Web page revision data:
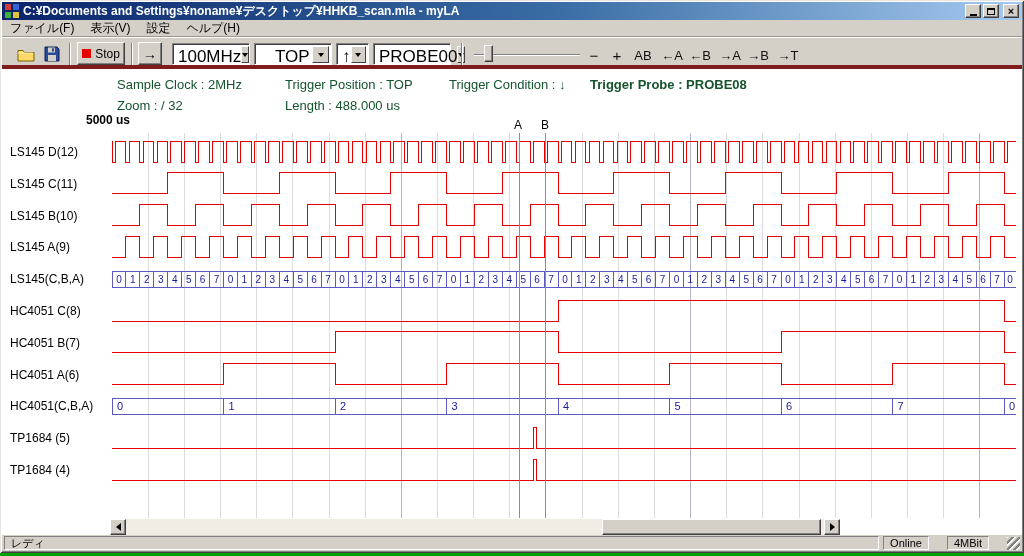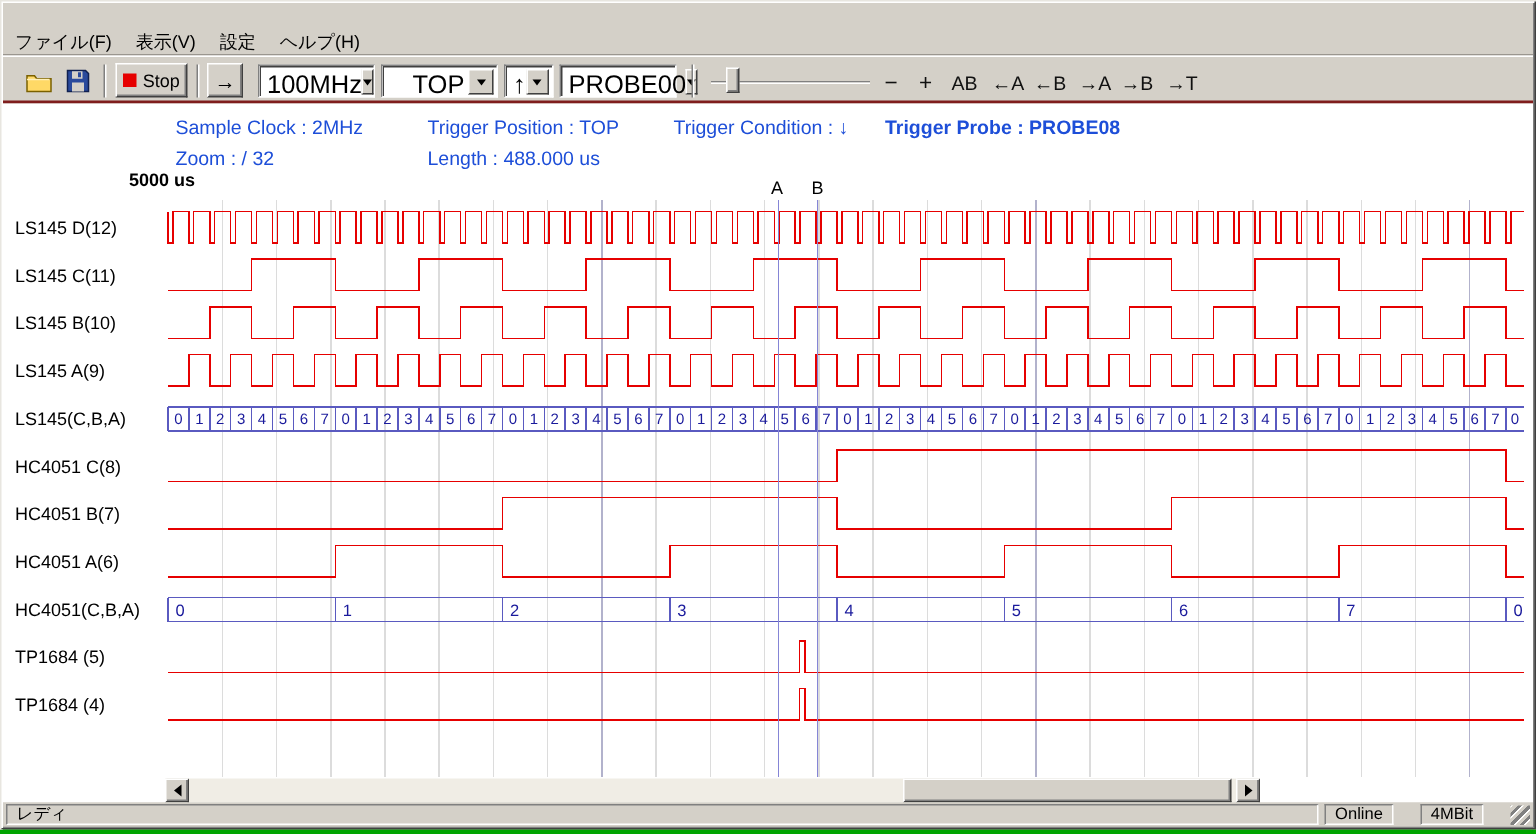--- a/index.html
+++ b/index.html
@@ -74,6 +74,26 @@
 
 <div class="win">
 
+  <div class="titlebar">
+    <svg width="14" height="14">
+      <rect x="0" y="0" width="6" height="6" fill="#d23b3b"></rect>
+      <rect x="8" y="0" width="6" height="6" fill="#3b62d2"></rect>
+      <rect x="0" y="8" width="6" height="6" fill="#3bae3b"></rect>
+      <rect x="8" y="8" width="6" height="6" fill="#e0c23a"></rect>
+    </svg>
+    <span class="ttl">C:¥Documents and Settings¥noname¥デスクトップ¥HHKB_scan.mla - myLA</span>
+    <span class="capbtns">
+      <span class="cap-btn">
+          <span class="g-min"></span>
+        </span>
+      <span class="cap-btn">
+          <span class="g-max"></span>
+        </span>
+      <span class="cap-btn cap-close">
+          <span>×</span>
+        </span>
+    </span>
+  </div>
 
   <div class="menubar">
     <span class="menu-item">ファイル(F)</span>

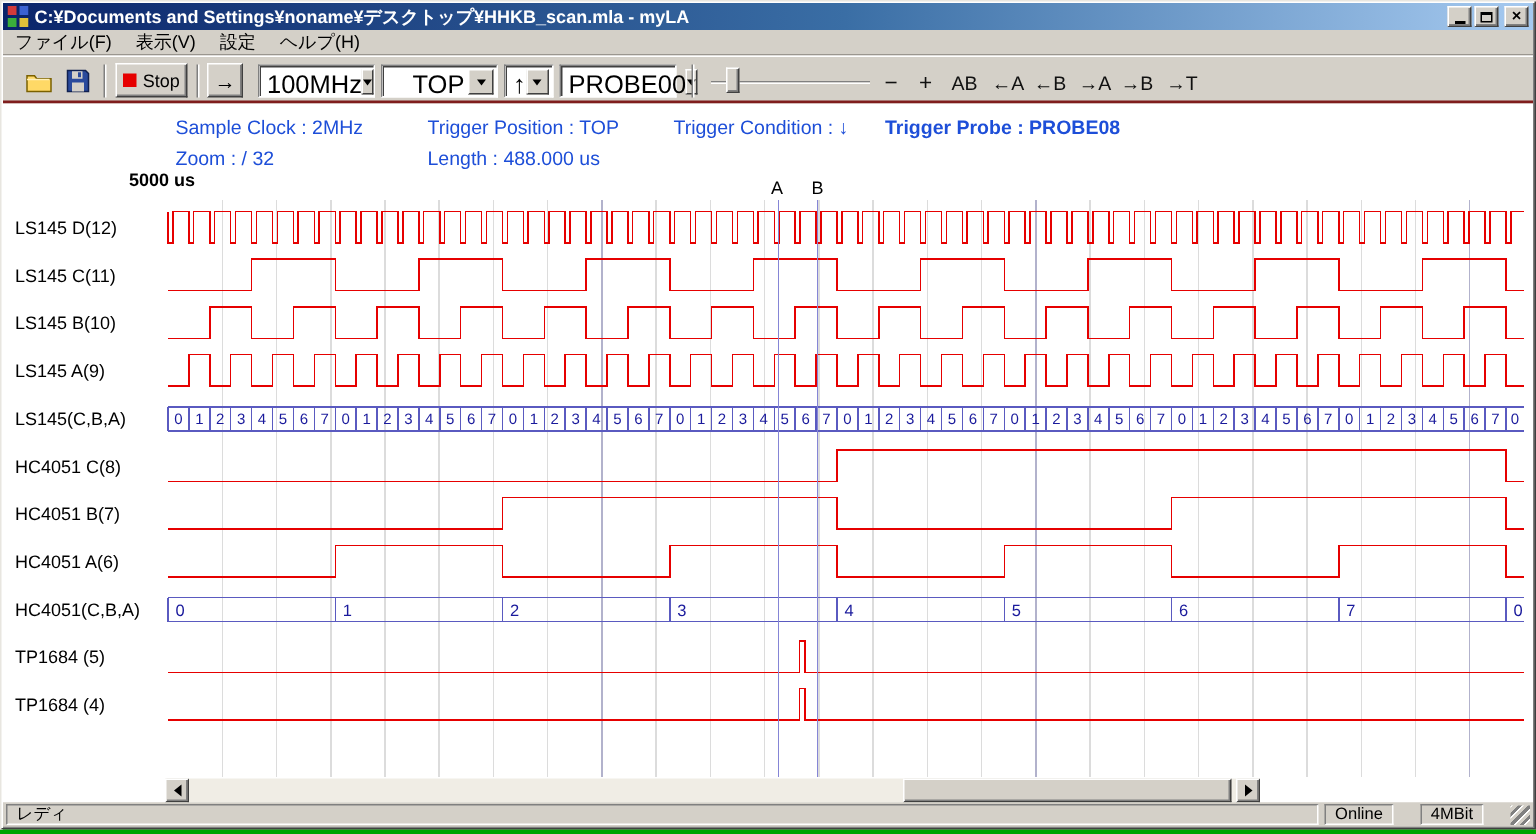--- a/index.html
+++ b/index.html
@@ -26,7 +26,7 @@
   .menu-item{padding:1px 8px;}
   
   .toolbar{position:absolute;left:2px;top:37px;width:1020px;height:32px;background:#d4d0c8;
-    border-top:1px solid #fff;border-bottom:2px solid #7f1d1d;}
+    border-top:1px solid #fff;border-bottom:4px solid #7f1d1d;}
   .ticonbtn{position:absolute;top:4px;width:24px;height:24px;display:flex;align-items:center;justify-content:center;}
   .tsep{position:absolute;top:5px;width:2px;height:22px;border-left:1px solid #808080;border-right:1px solid #fff;}
   .btn3d{position:absolute;background:#d4d0c8;border:1px solid;border-color:#fff #404040 #404040 #fff;

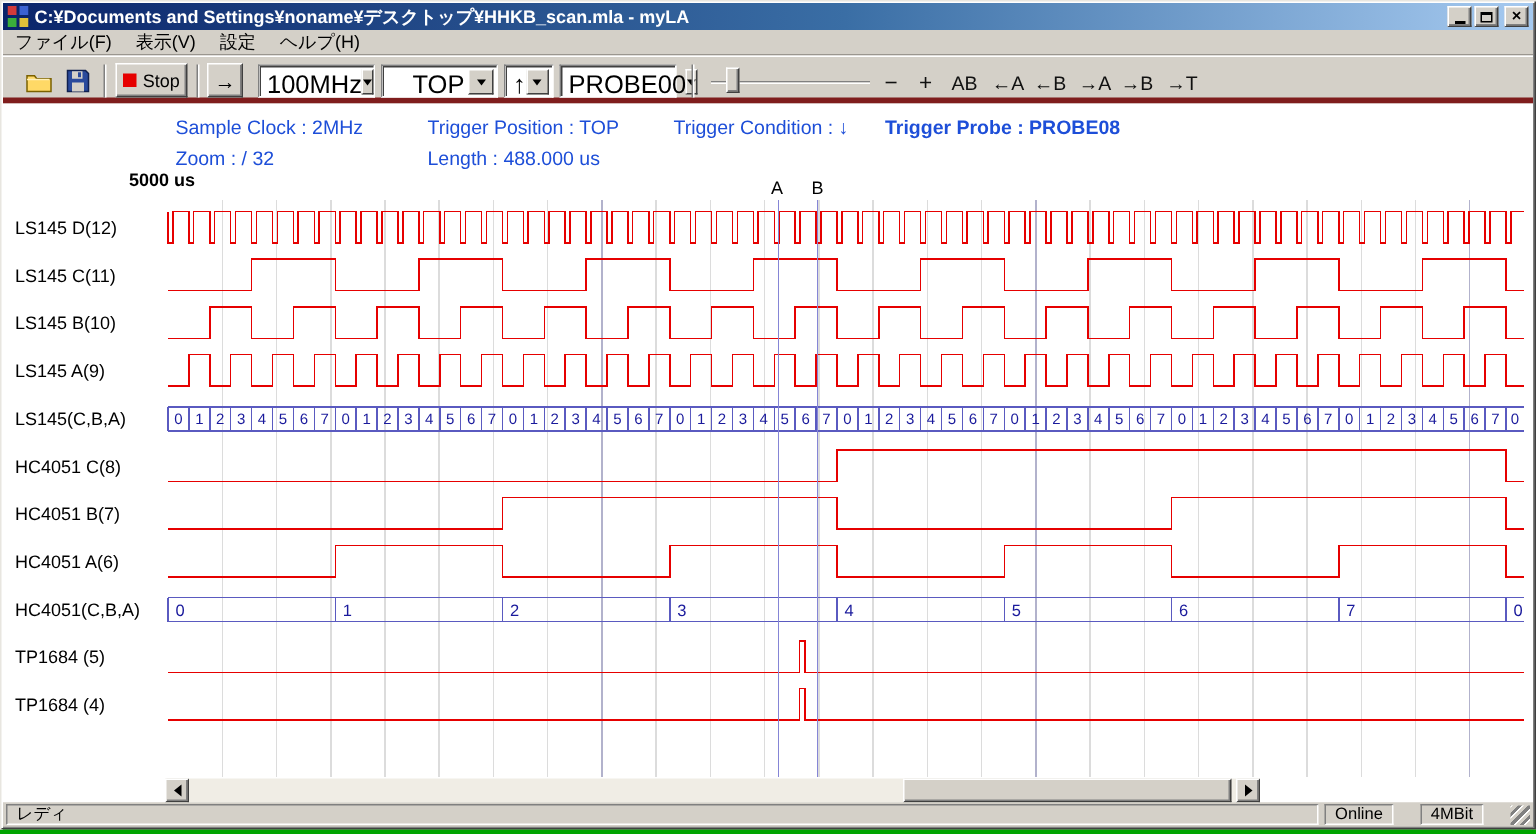--- a/index.html
+++ b/index.html
@@ -46,7 +46,7 @@
     border:1px solid;border-color:#fff #404040 #404040 #fff;box-shadow:inset -1px -1px 0 #808080;}
   
   .client{position:absolute;left:2px;top:69px;width:1020px;height:466px;background:#fff;overflow:hidden;}
-  .info-label{position:absolute;font-size:13px;color:#1d4ed8;white-space:nowrap;}
+  .info-label{position:absolute;font-size:13px;color:#14532d;white-space:nowrap;}
   .time-scale{position:absolute;font-size:12px;color:#000;}
   .cursor-label{position:absolute;font-size:12px;color:#000;}
   #wave-svg text{font-family:"Liberation Sans", sans-serif;}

#### Exercise
Every line with "nowrap" in it should be copied from the entries above.

#### Result below
-  .info-label{position:absolute;font-size:13px;color:#1d4ed8;white-space:nowrap;}
+  .info-label{position:absolute;font-size:13px;color:#14532d;white-space:nowrap;}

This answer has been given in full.